Christopher Hamrick, director of communications for the Illinois Association of HMOs, said such a plan would be very difficult to pass at either the state or national level. “You will never get a ‘no’ to the question of whether a universal plan is needed, but define ‘universal coverage,’” he said. “Who will pay? How will it be delivered? What are the residency requirements?”

State Sen.
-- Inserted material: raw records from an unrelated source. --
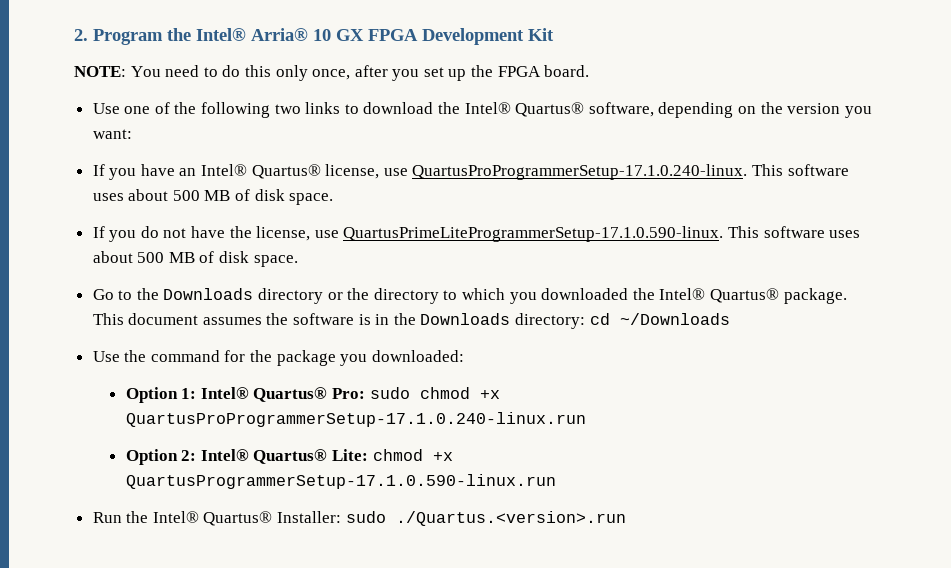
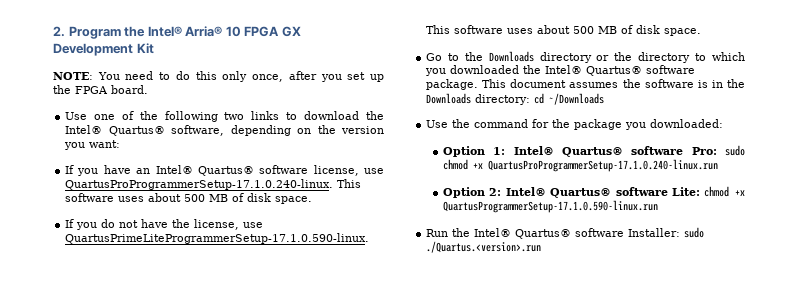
- 2. Program the Intel® Arria® 10 GX FPGA Development Kit
+ 2. Program the Intel® Arria® 10 FPGA GX Development Kit
- If you have an Intel® Quartus® license, use QuartusProProgrammerSetup-17.1.0.240-linux. This software uses about 500 MB of disk space.
+ If you have an Intel® Quartus® software license, use QuartusProProgrammerSetup-17.1.0.240-linux. This software uses about 500 MB of disk space.
- Go to the Downloads directory or the directory to which you downloaded the Intel® Quartus® package.
+ Go to the Downloads directory or the directory to which you downloaded the Intel® Quartus® software package.
- Option 1: Intel® Quartus® Pro: sudo chmod +x QuartusProProgrammerSetup-17.1.0.240-linux.run
+ Option 1: Intel® Quartus® software Pro: sudo chmod +x QuartusProProgrammerSetup-17.1.0.240-linux.run
- Option 2: Intel® Quartus® Lite: chmod +x QuartusProgrammerSetup-17.1.0.590-linux.run
+ Option 2: Intel® Quartus® software Lite: chmod +x QuartusProgrammerSetup-17.1.0.590-linux.run
- Run the Intel® Quartus® Installer: sudo ./Quartus.<version>.run
+ Run the Intel® Quartus® software Installer: sudo ./Quartus.<version>.run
Dave Syverson, a Rockford Republican, said he believes the plan could triple state income taxes for Illinois residents.

Del Valle supports a thorough cost analysis, but added that “even if we work with credible numbers, those numbers will be attacked by the insurance industry.”

Insurance company political action committees, organizations and individuals donated more than $1.7 million to state political campaigns during the first six months of 1998, according to an analysis by The Illinois Campaign for Political Reform and the Center for Responsive Politics.“

At a minimum, money buys access,” said Kent D. Redfield, director of the Sunshine Project of Illinois, a campaign finance watchdog group. “Someone with money is on your radar screen, people without [money] are not.”

Obama said much of the cost already shows up in bad debt, uncompensated care and higher insurance premiums. “If you calculate the money already being spent on health care in this state—we have the money,” he said. “The question is how to allocate that money.”